Similar to children, providing animals with more frequent rest stops can be a positive thing, allowing them to release energy, stretch their legs and go to the toilet.
Preparation for your road trip
Being prepared for your road trip can help you avoid having to make unnecessary stops along the way and also ensure you’re ready in the case of emergencies. Below are some preparation techniques you can use.
Schedule a car inspection
During a road trip, the last thing you need is to run into car problems while you’re driving, so the week before your trip, get your car checked by a mechanic and fix anything needed.
This might include oil and fluid changes and top-ups, filter replacements, and even tire changes.
Take emergency supplies
A car emergency supply kit can be the difference between getting back on the road safely during the daytime or spending the night huddled in the car on the side of the road.
Emergency supplies may include a car tool kit, spare tire, car escape tool, jumper cables, First aid kit, a sleeping bag, a portable light, extra water, and many more.
The average person burns more than the usual amount of calories when driving, so this means you’re going to need to eat and drink more calories than usual to stay focused on the road ahead.
Remember to pack lots of water to avoid dehydration, and it’s best to avoid salty foods, as these will make you dehydrated. Instead, pack healthy foods that provide sustained release energy, such as fruit & nut bars, bananas, energy bites, and so on.
Additional things to consider
The weather conditions you’re driving in can greatly affect the number of stops needed on your journey. For instance, summer can be sweltering inside the car, meaning you’ll regularly need to keep an eye on your car fluids and also need to ensure your passengers have proper ventilation to avoid an uncomfortable journey.

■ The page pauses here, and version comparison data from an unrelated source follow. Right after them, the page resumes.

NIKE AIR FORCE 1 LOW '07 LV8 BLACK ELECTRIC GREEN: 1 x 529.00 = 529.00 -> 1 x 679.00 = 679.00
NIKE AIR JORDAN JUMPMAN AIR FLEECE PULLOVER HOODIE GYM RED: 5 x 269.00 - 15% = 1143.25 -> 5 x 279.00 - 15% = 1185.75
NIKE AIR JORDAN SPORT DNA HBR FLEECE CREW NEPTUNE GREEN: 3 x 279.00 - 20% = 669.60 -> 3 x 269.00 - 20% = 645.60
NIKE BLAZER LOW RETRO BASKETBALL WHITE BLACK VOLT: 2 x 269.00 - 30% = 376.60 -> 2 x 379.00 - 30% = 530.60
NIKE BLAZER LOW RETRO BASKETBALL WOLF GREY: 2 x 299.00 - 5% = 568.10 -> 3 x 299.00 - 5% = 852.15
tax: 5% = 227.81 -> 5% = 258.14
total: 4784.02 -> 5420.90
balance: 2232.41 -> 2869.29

In the winter, it’s typical for there to be wind, icy roads, and sometimes snow. So do some research beforehand, and if you can predict these conditions before setting off on your road trip, then you can prep your car, which may include checking the tire tread, using different tires such as snow tires, or making sure your heater is working properly.

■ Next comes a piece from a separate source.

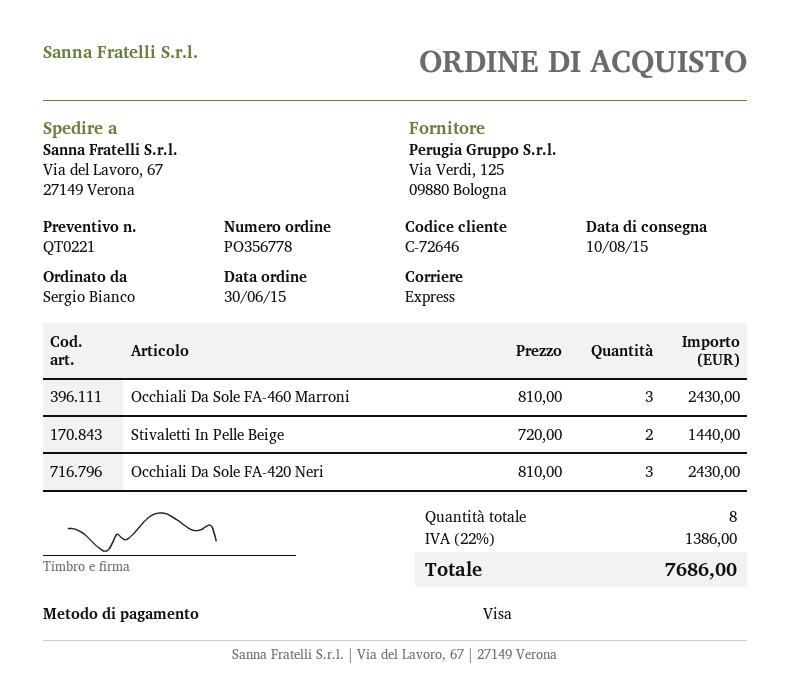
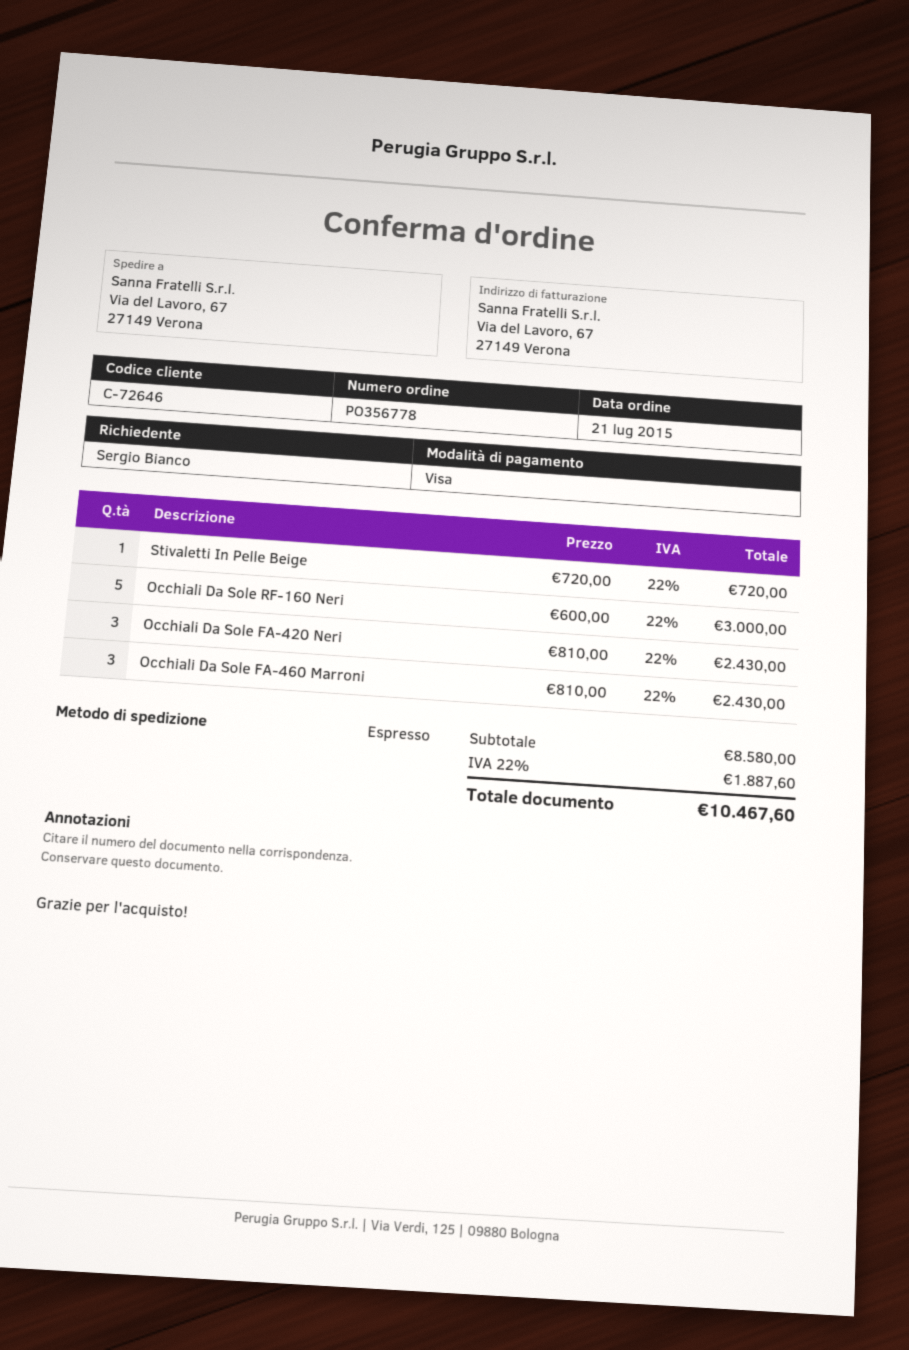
order date: 2015-06-30 -> 2015-07-21
Stivaletti In Pelle Beige: 2 x 720.00 = 1440.00 -> 1 x 720.00 = 720.00
Occhiali Da Sole RF-160 Neri: none -> 5 x 600.00 = 3000.00
tax: 22% = 1386.00 -> 22% = 1887.60
total: 7686.00 -> 10467.60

Also, you can also read up on precautionary measures such as driving particularly slowly on bends, and using second gear to lessen the chances of the tires slipping.
Day driving vs. night driving
For a long drive over the course of a day, it’s safer to drive in the mornings and afternoons than at night, as you’ll be more alert, have better visibility of the road, and more facilities are open for rest stops.
So when going on a road trip, for your best chances of a smooth experience, it’s best to leave early and stop driving before dark.
Signs it’s time to have a rest stop
If you’re feeling any of the below symptoms, then you’re most likely suffering from driver fatigue and need to take a break ASAP. Stay self-aware, and if you notice the following changes in yourself, then stop off at the nearest safe location for a break.
- Feeling tired, yawning, eyes closing, eye strain.
- Reacting slowly to road changes, or experiencing memory loss.
- Experiencing tunnel vision.
- Drifting from your lane.
- Microsleeps (measured in seconds).
Different stopping points
Sometimes, when driving long distances, there won’t be a gas station for over 100 miles (161 km), and in this case, it’s good to be creative with your rest stops.
You might see signs for other places along the route, such as local restaurants and parks, and even if they are a little off-route, this can serve as a great way to break up the day.
Also, if you note down key rest areas you find on the route or potential areas that interest you, they might make the return trip a little more interesting!
As a general rule, on a road trip, it’s advised to take a 10-15 minute rest stop after 2 hours of driving and to drive no more than 8 hours over a 24-hour period. It’s also a good idea to start driving early and have a lunch break of about 45 minutes to refuel your body.
Rest stops will also vary depending on the number of passengers in the car and their requirements, weather conditions, and to account for your personal health when driving.